▶ What to work on
Tally the lines in the records below that contain "filter" and return only the result.

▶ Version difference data

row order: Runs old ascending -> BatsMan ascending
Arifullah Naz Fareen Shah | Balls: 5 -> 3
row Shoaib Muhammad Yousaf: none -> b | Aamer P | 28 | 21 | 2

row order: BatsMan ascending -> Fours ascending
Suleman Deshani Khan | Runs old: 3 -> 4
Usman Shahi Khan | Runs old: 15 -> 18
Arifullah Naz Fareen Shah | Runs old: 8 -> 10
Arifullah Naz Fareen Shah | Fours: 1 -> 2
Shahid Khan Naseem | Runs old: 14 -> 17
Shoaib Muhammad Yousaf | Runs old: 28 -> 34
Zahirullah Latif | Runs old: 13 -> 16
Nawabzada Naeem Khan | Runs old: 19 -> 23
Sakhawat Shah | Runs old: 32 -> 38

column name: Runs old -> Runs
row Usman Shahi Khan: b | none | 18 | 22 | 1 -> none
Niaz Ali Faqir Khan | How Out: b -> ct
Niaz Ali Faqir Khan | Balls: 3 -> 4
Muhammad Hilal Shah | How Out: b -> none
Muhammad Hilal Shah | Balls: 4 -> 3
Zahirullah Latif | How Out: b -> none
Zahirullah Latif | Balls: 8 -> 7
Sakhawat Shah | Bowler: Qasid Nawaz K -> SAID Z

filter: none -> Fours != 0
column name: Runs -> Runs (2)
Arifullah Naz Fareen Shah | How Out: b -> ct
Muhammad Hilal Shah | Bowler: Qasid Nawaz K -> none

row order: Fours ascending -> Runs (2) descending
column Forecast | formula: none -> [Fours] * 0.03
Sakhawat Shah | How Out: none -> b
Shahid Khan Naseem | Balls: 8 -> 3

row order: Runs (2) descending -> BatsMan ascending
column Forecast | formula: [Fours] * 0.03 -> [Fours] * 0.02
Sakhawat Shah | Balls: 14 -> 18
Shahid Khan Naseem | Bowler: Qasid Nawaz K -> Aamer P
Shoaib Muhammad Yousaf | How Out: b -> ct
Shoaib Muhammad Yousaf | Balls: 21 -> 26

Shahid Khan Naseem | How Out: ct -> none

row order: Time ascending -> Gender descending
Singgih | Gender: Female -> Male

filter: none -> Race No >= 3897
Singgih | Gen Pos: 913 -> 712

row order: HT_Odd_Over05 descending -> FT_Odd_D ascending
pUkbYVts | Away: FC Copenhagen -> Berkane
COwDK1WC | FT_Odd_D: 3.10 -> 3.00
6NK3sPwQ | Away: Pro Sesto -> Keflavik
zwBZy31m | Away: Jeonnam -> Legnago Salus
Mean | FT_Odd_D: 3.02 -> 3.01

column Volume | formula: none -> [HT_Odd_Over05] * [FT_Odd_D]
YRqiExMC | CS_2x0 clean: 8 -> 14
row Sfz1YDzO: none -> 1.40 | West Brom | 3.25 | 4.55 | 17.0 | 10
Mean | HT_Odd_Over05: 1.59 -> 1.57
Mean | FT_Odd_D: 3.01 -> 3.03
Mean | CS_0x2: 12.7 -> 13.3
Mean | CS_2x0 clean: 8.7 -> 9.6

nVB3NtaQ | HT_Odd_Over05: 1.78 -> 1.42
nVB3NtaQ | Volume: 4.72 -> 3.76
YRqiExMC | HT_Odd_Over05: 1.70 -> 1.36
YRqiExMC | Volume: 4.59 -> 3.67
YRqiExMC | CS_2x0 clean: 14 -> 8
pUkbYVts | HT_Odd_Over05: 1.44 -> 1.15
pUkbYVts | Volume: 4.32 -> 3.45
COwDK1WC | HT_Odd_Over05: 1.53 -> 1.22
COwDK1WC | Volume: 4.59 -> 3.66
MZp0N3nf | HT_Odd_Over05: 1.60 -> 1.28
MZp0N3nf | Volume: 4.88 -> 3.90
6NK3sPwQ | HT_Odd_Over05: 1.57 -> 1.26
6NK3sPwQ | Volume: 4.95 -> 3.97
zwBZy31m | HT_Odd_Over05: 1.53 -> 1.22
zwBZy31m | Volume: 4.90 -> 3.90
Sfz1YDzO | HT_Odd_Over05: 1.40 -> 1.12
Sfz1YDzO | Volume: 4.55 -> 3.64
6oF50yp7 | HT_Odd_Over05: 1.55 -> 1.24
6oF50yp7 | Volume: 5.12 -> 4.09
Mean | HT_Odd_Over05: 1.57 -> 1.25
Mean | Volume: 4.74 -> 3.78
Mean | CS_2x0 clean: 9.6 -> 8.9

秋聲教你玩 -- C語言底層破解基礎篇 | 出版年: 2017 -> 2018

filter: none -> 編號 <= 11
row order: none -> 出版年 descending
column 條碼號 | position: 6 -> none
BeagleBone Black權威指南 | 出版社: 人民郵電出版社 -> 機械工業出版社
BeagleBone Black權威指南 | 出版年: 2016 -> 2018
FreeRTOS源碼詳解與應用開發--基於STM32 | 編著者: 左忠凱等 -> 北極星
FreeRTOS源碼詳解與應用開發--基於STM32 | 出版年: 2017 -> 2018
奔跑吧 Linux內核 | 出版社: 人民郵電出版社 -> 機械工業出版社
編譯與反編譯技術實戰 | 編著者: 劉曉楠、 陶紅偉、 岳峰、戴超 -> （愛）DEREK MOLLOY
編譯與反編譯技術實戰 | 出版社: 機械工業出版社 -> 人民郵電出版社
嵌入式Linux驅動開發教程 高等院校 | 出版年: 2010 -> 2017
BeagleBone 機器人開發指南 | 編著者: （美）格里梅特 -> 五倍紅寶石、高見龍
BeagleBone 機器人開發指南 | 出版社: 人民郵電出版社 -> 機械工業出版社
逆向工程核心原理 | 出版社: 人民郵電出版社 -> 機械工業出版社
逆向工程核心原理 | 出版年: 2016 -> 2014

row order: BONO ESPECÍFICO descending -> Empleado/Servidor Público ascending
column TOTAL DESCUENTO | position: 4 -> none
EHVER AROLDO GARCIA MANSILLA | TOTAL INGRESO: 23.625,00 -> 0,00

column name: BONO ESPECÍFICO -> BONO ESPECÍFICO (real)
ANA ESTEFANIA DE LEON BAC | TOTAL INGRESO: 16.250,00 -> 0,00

▶ Worked solution
3